People enjoy eating, but nutrition and long-term health goals are often not taken into account when we make daily choices about what to eat. According to the Center for Disease Control and National Center for Health Statistics, obesity has risen sharply from 30.5% in 1999 to 42.4% in 2018. Nearly half the population of our country is obese, which also means 42.4% of Americans have increased risk factors for many chronic diseases like coronary heart disease, diabetes, hypertension and even certain types of cancers. There is a stereotype that overweight or obese people are lazy, which is a gross oversimplification. Also, lack of trying or laziness cannot account for this high of a percentage. Heredity and other biological factors are usually the first areas to be examined, but social, cultural, and geographical factors must also be taken into consideration as elements that influence weight gain. In order to address the obesity epidemic, it’s imperative to identify the contributing causes, prescribe healthy frameworks and introduce positive habits to ensure healthier outcomes.

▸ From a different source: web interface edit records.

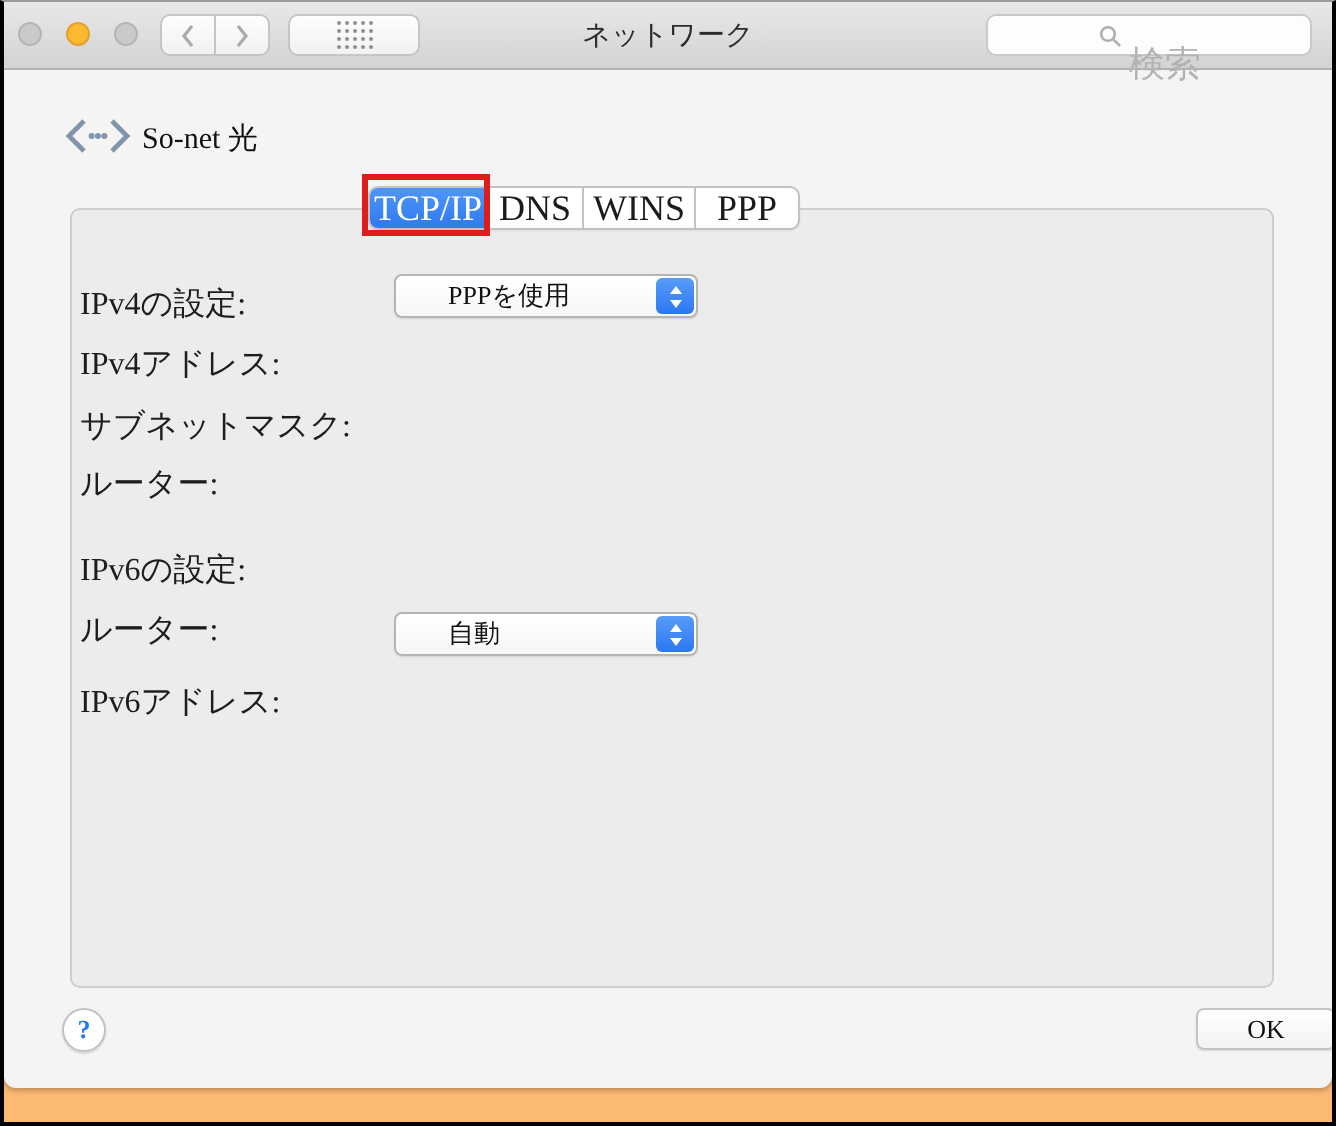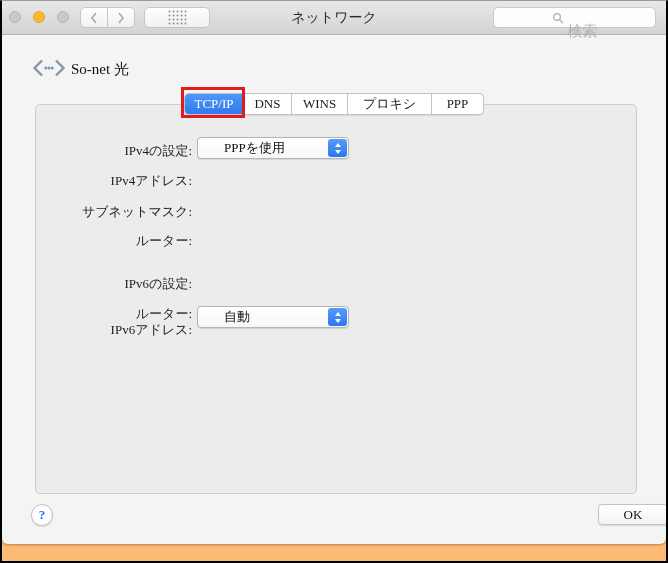--- a/index.html
+++ b/index.html
@@ -49,7 +49,7 @@
     background:#fdfdfd;border:1px solid #c9c9c9;border-radius:5px;
     display:flex;align-items:center;justify-content:center;gap:4px;
   }
-  .search .ph{font-size:15px;color:#b3b3b3;margin-top:28px;}
+  .search .ph{font-size:18px;color:#b3b3b3;margin-top:28px;}
   
   .svc-icon{position:absolute;left:30px;top:58px;width:34px;height:18px;}
   .svc-name{position:absolute;left:69px;top:59px;font-size:15px;color:#111;}

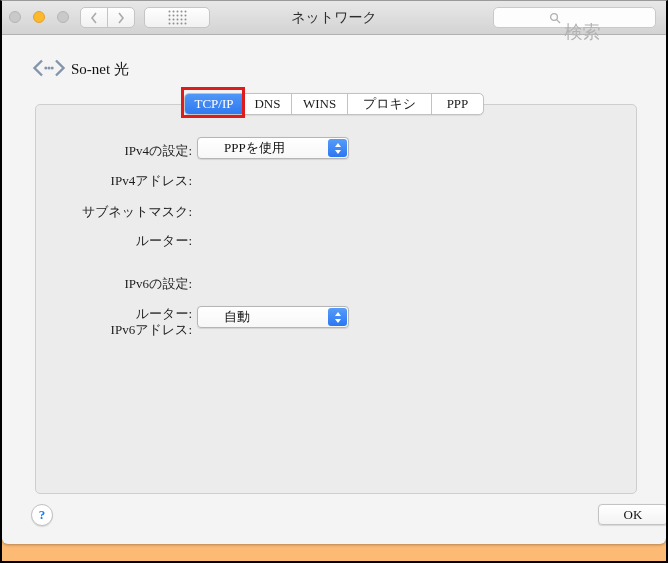--- a/index.html
+++ b/index.html
@@ -61,7 +61,7 @@
   }
   .seg .tab{
     display:flex;align-items:center;justify-content:center;
-    font-size:13px;color:#1b1b1b;border-left:1px solid #c2c2c2;box-sizing:border-box;height:20px;
+    font-size:18px;color:#1b1b1b;border-left:1px solid #c2c2c2;box-sizing:border-box;height:20px;
   }
   .seg .tab:first-child{border-left:none;border-radius:4px 0 0 4px;}
   .seg .tab:last-child{border-radius:0 4px 4px 0;text-align:right;}

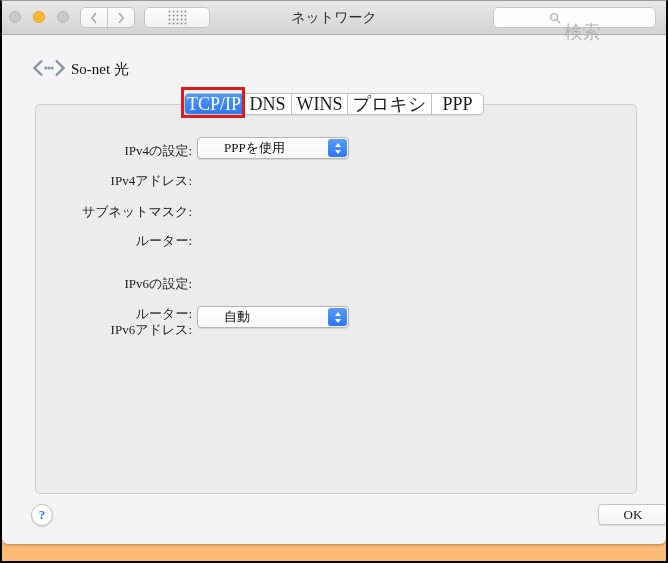--- a/index.html
+++ b/index.html
@@ -199,9 +199,6 @@
       <div class="tab w-wins">
           <span>WINS</span>
         </div>
-      <div class="tab w-proxy">
-          <span>プロキシ</span>
-        </div>
       <div class="tab w-ppp">
           <span>PPP</span>
         </div>

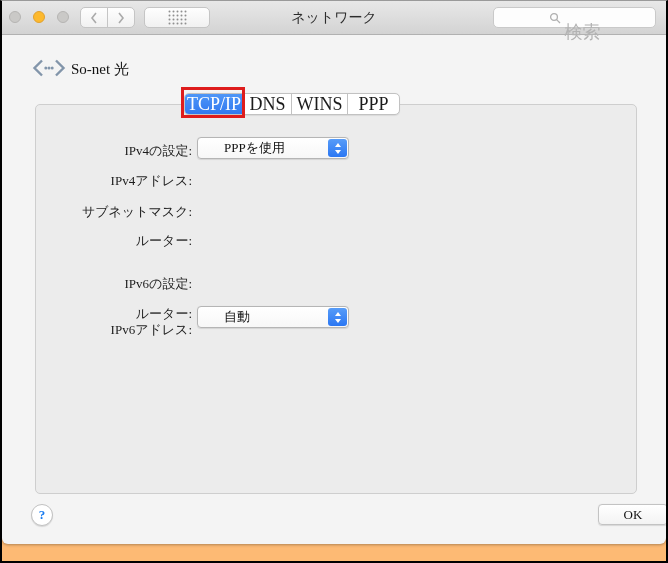--- a/index.html
+++ b/index.html
@@ -78,8 +78,8 @@
   }
   
   .flabel{
-    position:absolute;left:38px;width:152px;text-align:right;
-    font-size:13px;color:#1d1d1d;z-index:2;
+    position:absolute;left:38px;width:152px;text-align:left;
+    font-size:16px;color:#1d1d1d;z-index:2;
   }
   .popup{
     position:absolute;left:195px;width:152px;height:22px;box-sizing:border-box;

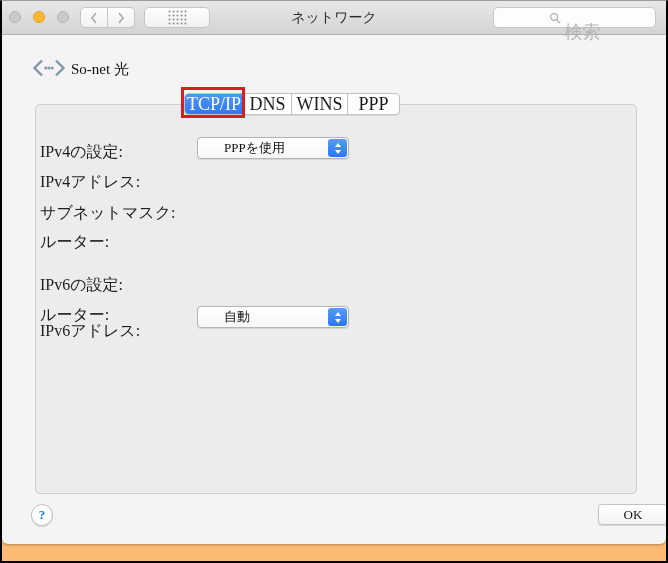--- a/index.html
+++ b/index.html
@@ -226,7 +226,7 @@
       </span>
     </div>
     <div class="flabel" style="top:304px;">ルーター:</div>
-    <div class="flabel" style="top:320px;">IPv6アドレス:</div>
+    <div class="flabel" style="top:340px;">IPv6アドレス:</div>
 
     <div class="helpbtn">?</div>
     <div class="btn btn-ok">OK</div>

I think many of us like to believe our thoughts and behaviors are not influenced by advertising or marketing. There’s a constant barrage of external stimuli popping up on our phones, tablets, tvs, toys, games, shows, stores, schools, etc and many are designed and aimed at children, who are more vulnerable to persuasion. According to a study on Influence of unhealthy food and beverage marketing on children’s dietary intake and preference, “evidence indicates that unhealthy food and beverage marketing increases dietary intake and preference for energy‐dense, low‐nutrition products in children during or shortly after exposure to advertisements”. Developing children that are exposed to food and beverage marketing are unfortunately also developing unhealthy habits. Habits become more ingrained in our daily lives and it can become more difficult to counter unhealthy habits with more beneficial choices.
Another study on Barriers to Childhood Obesity Prevention by Vittrup and McClure (2018), indicates that “many parents mentioned setting bad examples for their children’s eating and exercise habits, they also mentioned the cost of healthy foods, parents’ busy schedules, and lack of time to prepare healthy meals”. These findings reveal additional obstacles faced within a family social structure that further complicate healthy nutrition.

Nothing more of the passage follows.